That was what it had been on paper.
But inside it—inside the weight of every exchange, every counter, every layered spell and every reinforced strike—it had felt like something longer. Something heavier. Time had stretched and bent under the pressure of two presences refusing to break, each collision dragging seconds into what felt like hours.
The demon Captain had not been wrong to be confident.
By any standard that mattered—speed, technique, spell complexity—it belonged at the top of what its grade could produce. Its spell field had been refined. Its adaptability had been real. Its composure in combat had been the kind that only came from hundreds of battles survived.
And yet, here they were.
Both of them still standing. Both of them slowing.
Not obviously. Not in a way that would be visible to an outside observer without the sharpest senses. But the signs were there for those who knew where to look.
The Captain’s spell formations had begun dropping one layer at a time. Not through disruption—but through conservation. It was spending less than before. Stretching what remained.
Damien had noticed.
He had noticed several minutes ago, actually.
He noticed it the same way he noticed most things in a fight—without drawing attention to noticing it. Just filed it away. Kept moving. Kept pressure applied. Kept the Captain focused on survival rather than calculation.
Because the moment an opponent started calculating, they started managing. And the moment they started managing, they started waiting.
Waiting for an opening. Waiting for a mistake. Waiting for the moment your essence ran dry and your body slowed and everything you had held together through sheer force of will finally started to come apart.
The Captain was waiting for exactly that.
Damien could feel it in the shift of its stance. The way it had begun angling slightly—not aggressive, but positioned. Ready to close distance the instant his attacks lost their edge. It thought it knew how this ended.
They always did.
Another exchange.
The Captain sent out a sweeping arc of condensed dark energy, wide and low, designed to force Damien off his feet or make him leap—either way disrupting his grounded momentum. It followed immediately with a tighter, faster projectile aimed at where Damien would land. A good and predicted casting.
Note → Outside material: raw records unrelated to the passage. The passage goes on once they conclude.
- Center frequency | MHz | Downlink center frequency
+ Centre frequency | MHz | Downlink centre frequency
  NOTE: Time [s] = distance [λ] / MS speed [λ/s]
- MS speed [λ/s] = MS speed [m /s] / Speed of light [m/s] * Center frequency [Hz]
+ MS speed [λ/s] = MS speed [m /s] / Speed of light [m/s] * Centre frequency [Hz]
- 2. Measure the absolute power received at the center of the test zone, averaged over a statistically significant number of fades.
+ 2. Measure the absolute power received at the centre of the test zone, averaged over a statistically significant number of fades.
Damien stepped over the arc instead. Just a single precise step that cleared it entirely as if he had known its exact trajectory before it formed.
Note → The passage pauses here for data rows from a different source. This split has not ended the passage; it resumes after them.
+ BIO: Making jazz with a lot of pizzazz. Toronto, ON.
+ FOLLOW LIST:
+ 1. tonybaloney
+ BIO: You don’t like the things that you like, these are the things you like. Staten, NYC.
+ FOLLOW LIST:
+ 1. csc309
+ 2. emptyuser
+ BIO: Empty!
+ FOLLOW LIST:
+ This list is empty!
The follow-up projectile came.
He turned sideways. It passed him by a margin that was either terrifyingly calculated or terrifyingly casual—even the Captain seemed unsure which.
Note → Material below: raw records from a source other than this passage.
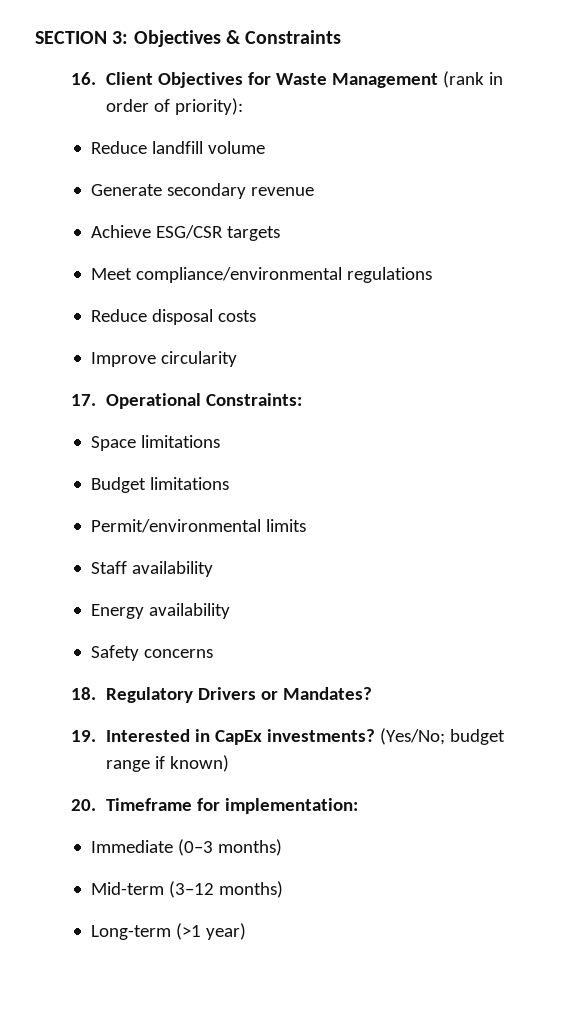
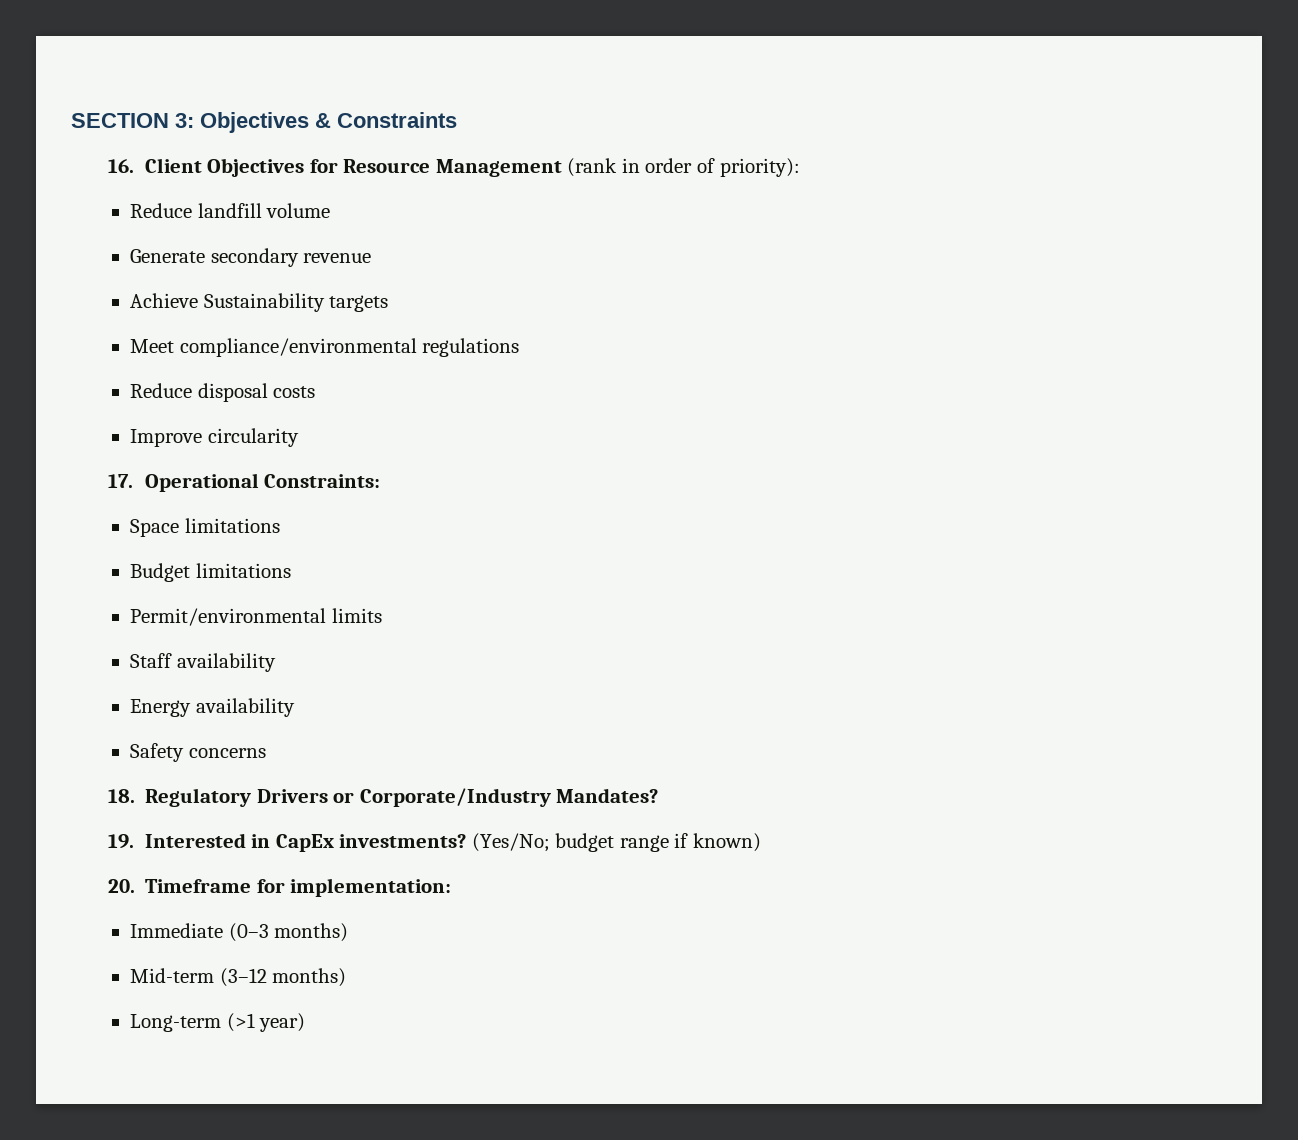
- 16. Client Objectives for Waste Management (rank in order of priority):
+ 16. Client Objectives for Resource Management (rank in order of priority):
- Achieve ESG/CSR targets
+ Achieve Sustainability targets
- 18. Regulatory Drivers or Mandates?
+ 18. Regulatory Drivers or Corporate/Industry Mandates?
Then Damien moved forward in a straight line. There was no feint or setup to his movement. Just pressure.
The Captain reformed its field spell quickly but it flickered. The outer layer collapsed before it stabilized and in that fraction of a second Damien was inside its range again. His fist drove into the Captain’s guard.
Bang!
The impact was different from before. It was heavier but not because Damien had more essence.
Rather, it was because the Captain had less to reinforce with.
Its guard cracked slightly. Not broke—but cracked.
The Captain reacted fast, twisting away before the follow-up could land and putting distance between them. Three meters. Four. Five.
Then it reset.
Breathing harder now.
Its crimson eyes tracked Damien as he stood still across the fractured ground. For a moment, neither moved. Then the Captain smiled neither confidently nor cruelly. Its smile seemed… knowing.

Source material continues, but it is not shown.